1Toute mort est un scandale. Mais celle d’Umberto Eco l’est particulièrement, car sa personnalité semblait avoir transcendé les strates du temps. Spécialiste du Moyen Âge, son érudition vertigineuse et son humanisme en avaient fait un esprit typiquement renaissant. Son sens critique, jamais pris en défaut et volontiers voltairien, poussait à voir en lui un fier descendant des Lumières. Et c’est en jetant un regard aigu sur la société contemporaine, dans ses manifestations parfois les plus triviales, qu’Eco a apporté une précieuse contribution à la démarche anthropologique.
2Si j’ai fait d’Eco un spécialiste du Moyen Âge, ce n’est pas en pensant à son célèbre roman Le Nom de la rose.

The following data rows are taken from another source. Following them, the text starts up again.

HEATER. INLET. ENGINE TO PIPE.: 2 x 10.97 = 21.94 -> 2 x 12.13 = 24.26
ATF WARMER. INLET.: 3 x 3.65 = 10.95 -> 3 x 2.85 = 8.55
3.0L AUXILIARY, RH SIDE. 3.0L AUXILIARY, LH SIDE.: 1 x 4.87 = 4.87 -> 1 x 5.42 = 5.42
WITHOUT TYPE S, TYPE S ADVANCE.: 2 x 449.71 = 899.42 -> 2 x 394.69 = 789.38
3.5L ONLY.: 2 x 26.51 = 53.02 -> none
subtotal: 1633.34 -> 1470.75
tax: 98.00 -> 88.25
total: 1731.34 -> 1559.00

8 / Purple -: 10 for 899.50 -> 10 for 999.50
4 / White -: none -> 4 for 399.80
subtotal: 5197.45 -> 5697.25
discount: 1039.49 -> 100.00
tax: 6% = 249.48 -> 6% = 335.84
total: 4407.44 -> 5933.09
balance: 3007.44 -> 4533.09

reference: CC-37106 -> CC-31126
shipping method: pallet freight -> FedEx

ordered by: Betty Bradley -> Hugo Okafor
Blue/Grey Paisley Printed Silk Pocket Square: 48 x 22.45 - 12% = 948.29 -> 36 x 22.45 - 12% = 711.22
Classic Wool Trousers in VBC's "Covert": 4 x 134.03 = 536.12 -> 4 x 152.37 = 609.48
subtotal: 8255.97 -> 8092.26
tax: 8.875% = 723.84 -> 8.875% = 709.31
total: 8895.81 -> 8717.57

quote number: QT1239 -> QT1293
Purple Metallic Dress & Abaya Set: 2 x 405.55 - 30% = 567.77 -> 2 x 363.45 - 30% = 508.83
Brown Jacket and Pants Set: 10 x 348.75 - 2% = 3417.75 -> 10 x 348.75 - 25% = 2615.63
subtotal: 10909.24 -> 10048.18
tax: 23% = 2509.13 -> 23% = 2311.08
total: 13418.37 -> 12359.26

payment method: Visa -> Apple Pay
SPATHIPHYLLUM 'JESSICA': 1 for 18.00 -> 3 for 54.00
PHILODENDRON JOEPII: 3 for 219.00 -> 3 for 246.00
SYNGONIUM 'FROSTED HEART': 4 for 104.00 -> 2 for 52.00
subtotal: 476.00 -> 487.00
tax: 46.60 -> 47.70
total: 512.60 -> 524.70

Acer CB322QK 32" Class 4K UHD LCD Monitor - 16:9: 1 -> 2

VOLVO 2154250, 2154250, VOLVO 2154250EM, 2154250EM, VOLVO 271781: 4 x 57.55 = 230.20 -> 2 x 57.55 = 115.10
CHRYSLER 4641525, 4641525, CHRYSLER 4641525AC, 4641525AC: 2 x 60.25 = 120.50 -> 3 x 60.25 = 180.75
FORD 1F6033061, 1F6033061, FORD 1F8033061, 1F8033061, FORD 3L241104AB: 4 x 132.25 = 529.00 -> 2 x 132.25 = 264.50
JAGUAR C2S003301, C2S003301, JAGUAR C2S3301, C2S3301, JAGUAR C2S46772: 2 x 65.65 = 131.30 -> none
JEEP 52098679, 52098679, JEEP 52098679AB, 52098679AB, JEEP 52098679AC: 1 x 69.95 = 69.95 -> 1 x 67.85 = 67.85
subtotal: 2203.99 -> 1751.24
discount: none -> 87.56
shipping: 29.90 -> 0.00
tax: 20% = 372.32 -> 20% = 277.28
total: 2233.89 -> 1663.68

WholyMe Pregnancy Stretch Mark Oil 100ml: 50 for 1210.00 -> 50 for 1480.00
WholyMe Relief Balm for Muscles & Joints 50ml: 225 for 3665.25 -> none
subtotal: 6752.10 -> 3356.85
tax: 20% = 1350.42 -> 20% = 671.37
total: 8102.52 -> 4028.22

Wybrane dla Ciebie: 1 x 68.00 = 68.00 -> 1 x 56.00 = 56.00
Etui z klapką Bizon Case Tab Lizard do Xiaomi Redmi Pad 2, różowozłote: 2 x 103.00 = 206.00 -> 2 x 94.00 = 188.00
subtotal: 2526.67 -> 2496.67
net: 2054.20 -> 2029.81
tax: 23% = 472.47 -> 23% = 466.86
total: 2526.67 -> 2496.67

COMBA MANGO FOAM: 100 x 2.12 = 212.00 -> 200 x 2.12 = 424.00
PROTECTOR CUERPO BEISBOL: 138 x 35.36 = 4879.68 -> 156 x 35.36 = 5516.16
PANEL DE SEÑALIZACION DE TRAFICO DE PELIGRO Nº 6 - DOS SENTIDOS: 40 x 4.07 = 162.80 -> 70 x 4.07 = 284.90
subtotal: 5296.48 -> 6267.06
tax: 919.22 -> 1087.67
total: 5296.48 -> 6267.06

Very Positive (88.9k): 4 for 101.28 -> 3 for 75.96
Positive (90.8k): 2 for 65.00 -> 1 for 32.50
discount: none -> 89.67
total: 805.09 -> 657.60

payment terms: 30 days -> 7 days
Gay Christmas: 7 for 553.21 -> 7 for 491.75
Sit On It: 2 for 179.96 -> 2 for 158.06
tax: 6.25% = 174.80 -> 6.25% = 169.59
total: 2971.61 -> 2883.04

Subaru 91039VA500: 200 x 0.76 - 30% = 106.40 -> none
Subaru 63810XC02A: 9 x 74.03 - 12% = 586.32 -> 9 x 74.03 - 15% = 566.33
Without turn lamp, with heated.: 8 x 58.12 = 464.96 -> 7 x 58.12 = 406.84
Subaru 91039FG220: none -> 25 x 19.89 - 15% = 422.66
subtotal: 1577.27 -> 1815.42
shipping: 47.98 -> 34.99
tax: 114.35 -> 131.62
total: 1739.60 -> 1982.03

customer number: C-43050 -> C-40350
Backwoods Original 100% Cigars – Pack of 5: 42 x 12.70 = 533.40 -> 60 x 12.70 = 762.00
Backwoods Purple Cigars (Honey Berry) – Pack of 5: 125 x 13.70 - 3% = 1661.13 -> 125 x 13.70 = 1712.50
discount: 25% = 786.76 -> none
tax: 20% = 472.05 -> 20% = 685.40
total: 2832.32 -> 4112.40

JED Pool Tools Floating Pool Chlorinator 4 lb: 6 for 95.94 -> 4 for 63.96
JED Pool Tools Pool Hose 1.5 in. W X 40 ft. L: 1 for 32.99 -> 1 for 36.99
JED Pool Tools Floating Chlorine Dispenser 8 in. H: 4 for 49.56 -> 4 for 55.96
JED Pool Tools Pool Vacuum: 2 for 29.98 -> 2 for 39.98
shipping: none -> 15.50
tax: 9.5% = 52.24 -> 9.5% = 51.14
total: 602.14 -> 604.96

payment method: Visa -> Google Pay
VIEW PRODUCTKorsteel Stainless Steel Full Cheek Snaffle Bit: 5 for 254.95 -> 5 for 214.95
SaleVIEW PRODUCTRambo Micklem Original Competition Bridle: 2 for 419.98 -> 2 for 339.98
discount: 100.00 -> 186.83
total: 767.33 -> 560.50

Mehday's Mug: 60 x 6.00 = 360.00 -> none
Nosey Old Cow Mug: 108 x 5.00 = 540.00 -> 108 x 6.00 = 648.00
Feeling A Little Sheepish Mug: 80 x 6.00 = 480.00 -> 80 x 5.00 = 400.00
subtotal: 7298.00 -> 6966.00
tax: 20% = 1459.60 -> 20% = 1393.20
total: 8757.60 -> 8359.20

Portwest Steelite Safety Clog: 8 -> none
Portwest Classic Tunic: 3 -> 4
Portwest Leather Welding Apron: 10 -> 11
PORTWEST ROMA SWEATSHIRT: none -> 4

Mais parce que ses premières spécialités sont l’esthétique et la scolastique médiévales. La formation initiale du jeune piémontais — il est né à Alexandrie le 5 janvier 1932 — est celle d’un philosophe ; elle est consacrée en 1954 par une thèse sur Thomas d’Aquin, défendue à l’Université de Turin. Commence alors une carrière de chercheur. Eco est successivement chargé de cours à ladite Université de Turin (1961-1964), professeur associé en communication visuelle à la Faculté d’architecture de l’Université de Florence (1966-1969) et professeur de sémiotique à l’Université de Milan (1969-1971). En 1971, il passe à l’Université de Bologne, qu’il ne quittera plus, et où il accède à l’ordinariat en 1975. De 1976 à 1977 et de 1980 à 1988, il y sera le directeur de l’Istituto di Discipline della Comunicazione e dello Spettacolo, et, de 1986 à 2002, directeur du Programme doctoral en sémiotique. De 1993 à 1998, il occupe la chaire de Laurea in Scienze della Comunicazione et, à partir de 1999, il est président de la Scuola Superiore di Studi Umanistici. Il est admis à l’éméritat en 2007, sans renoncer pour autant à exercer plusieurs responsabilités académiques : depuis 1989, il était ainsi le Président de l’International Center for Semiotic and Cognitive Studies à l’Université de Saint-Marin.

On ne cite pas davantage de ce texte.